For the first time I go on mission in the forest, in the small village of Likouala.
My journey does not begin with good omens: father Ruffino, the priest who will accompany and will host us at his mission in Zanaga (a town 25 km from the village) doesn’t want me to leave without my passport. The problem is that my passport is lying at the immigration office for a month, waiting for the visa renewal. I can not get out of Brazzaville without my passport, unless to pay all the cops who I’ll meet on the road. The solution is maman Odile, a policewoman who works at the airport and has good contacts to the immigration office. She can retrieve my passport in one day. I find that I risk of having to remain at home only the day before: my attempt becomes a race against time. The flight to Dolisie, frome where I will then reach Zanaga by jeep, is at 11.30. Early in the morning I reach Father Ruffino, but at 10 I’m still in front of maman Odile’s house waiting for her to go together to the immigration office. By coincidence, the President of Burundi is arriving for an official visit to Brazzaville. Every time President Sassou moves, the city gets stuck: military and police close the access to roads where the presidential procession will pass. For the visit of a foreign head of State is the same story. This case takes away my little hope of being able to get to the airport on time, and instead it will reveal to be my salvation.

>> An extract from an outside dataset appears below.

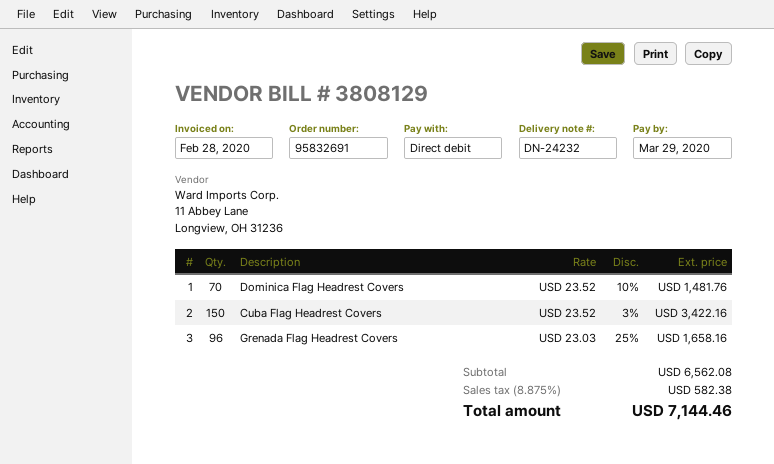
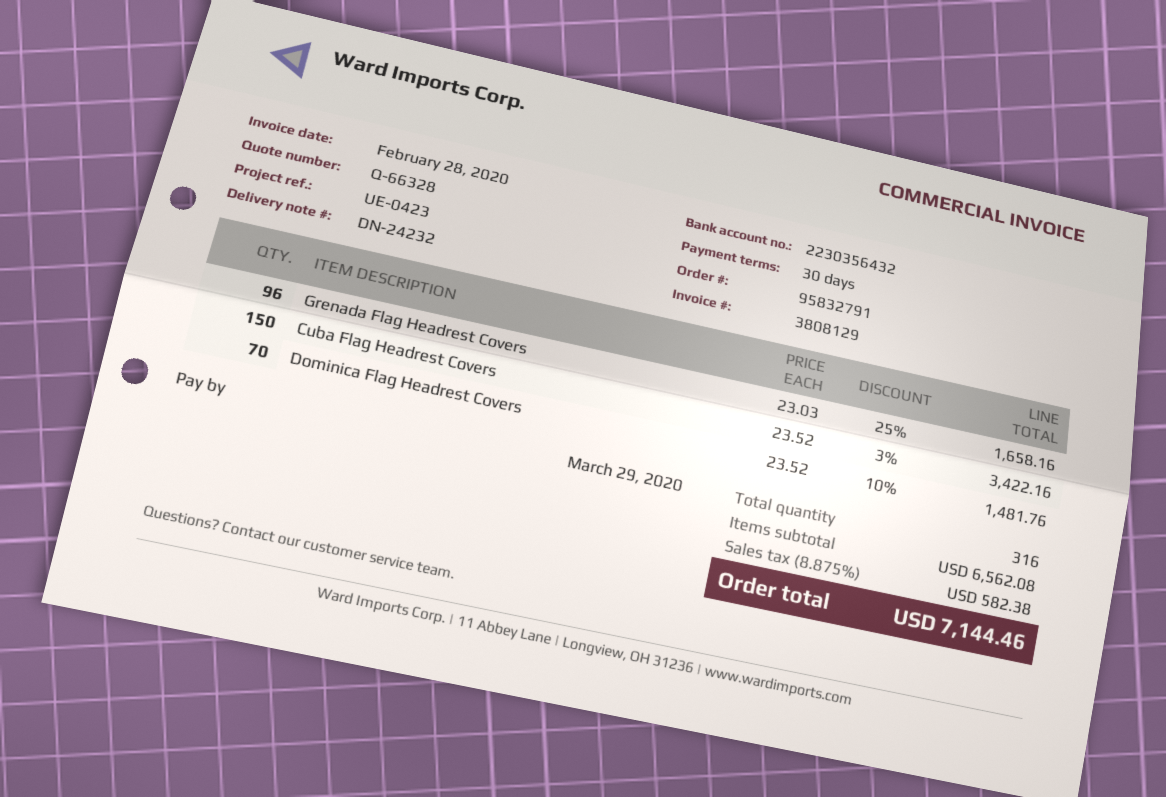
order number: 95832691 -> 95832791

I arrive at the office with maman Odile that's almost 11. The director, who must affix his signature on the visa, is still not there. While Odile exchanges pleasantries and jokes with her colleagues, I sit on a bench at the reception. This room on the ground floor, badly lit and rather dirty, reminds me vaguely of a betting agency on Monday afternoon. I look up to the window in front of me that faces the street and I see the big statue of Pierre Savorgnan de Brazza, the Franco-Italian missionary that founded the town. The office where I am is just opposite the memorial where are placed the ashes of the man who for some is the mythical founding father, while for others he’s just one of the many other unscrupulous settlers who plagued Africa. I notice a strange discrepancy in the monument, which is far from being a masterpiece: the head is too big in relation to the body. With a little self-pity I think that only one hundred years ago it was enough to arm yourself with courage and recklessness to explore the world. Today, the infernal machine of bureaucracy will not let me do my job, unless oiling the gears with a few thousand francs. To some too much and to some others nothing, I tell myself. This gives me frustration, and meanwhile time passes, Savorgnan is always there with his head too big and I start trying to get me one reason why I missed the plane. While these thoughts are crossing my mind, maman Odile remembers me and comes and sits on my right. She smiles kindly: her expression seems to say, “I'm sorry but here it works like that, but everything has its remedy.” This is what I read on her face at least, or just this is what I continue to think for an hour. I watch her better, I try to divert my thoughts: she is a big middle-aged woman vaguely insecure and mother-looking . She tells me she is sorry and she’s doing everything possible. Just to change subject, I tell her that we live in the same neighborhood, and she asks me what I do in Congo. I explain her briefly and in the meanwhile it comes to my mind that even to come to Congo though I seriously risked to lose my plane in Paris, because of a problem arosen at the last moment. Suddenly her eyes undress insecurity to explain me the origin of my troubles: all about my horoscope, no doubt.
I stop for a moment. Then I say, not to disappoint her, yes it could be. After that, the conversation inevitably dies, indeed calling into question the stars is a blow to my already frustrated moral of this slow morning of early February. It's almost 11:30, I say that okay, I will join the others in Dolisie the next day with the first flight. Then, suddenly, an all dressed up boy occurs in the office, with a little pile of passports and yellow preprinted forms under his arm.
Maman Odile looks at me and her face opens on a big smile: she tells me that my passport has arrived, it’s enough just to put a stamp. At about the same moment, from the airport arrive some encouraging news: the flight is late and nobody know yet what time is scheduled for takeoff. The arrival of the President of Burundi knocked Mayamaya. Thank you, President.
After a race car (luckily without crossing any barrier of the police) I succeed to arrive on time and I also have to wait about an hour before boarding a 30-seat twin-engine, that to Laura looks like a toy, but that it worthy offer its service and that after 40 minutes of flight over the thick Congolese vegetation, lands in Dolisie, first step of this trip.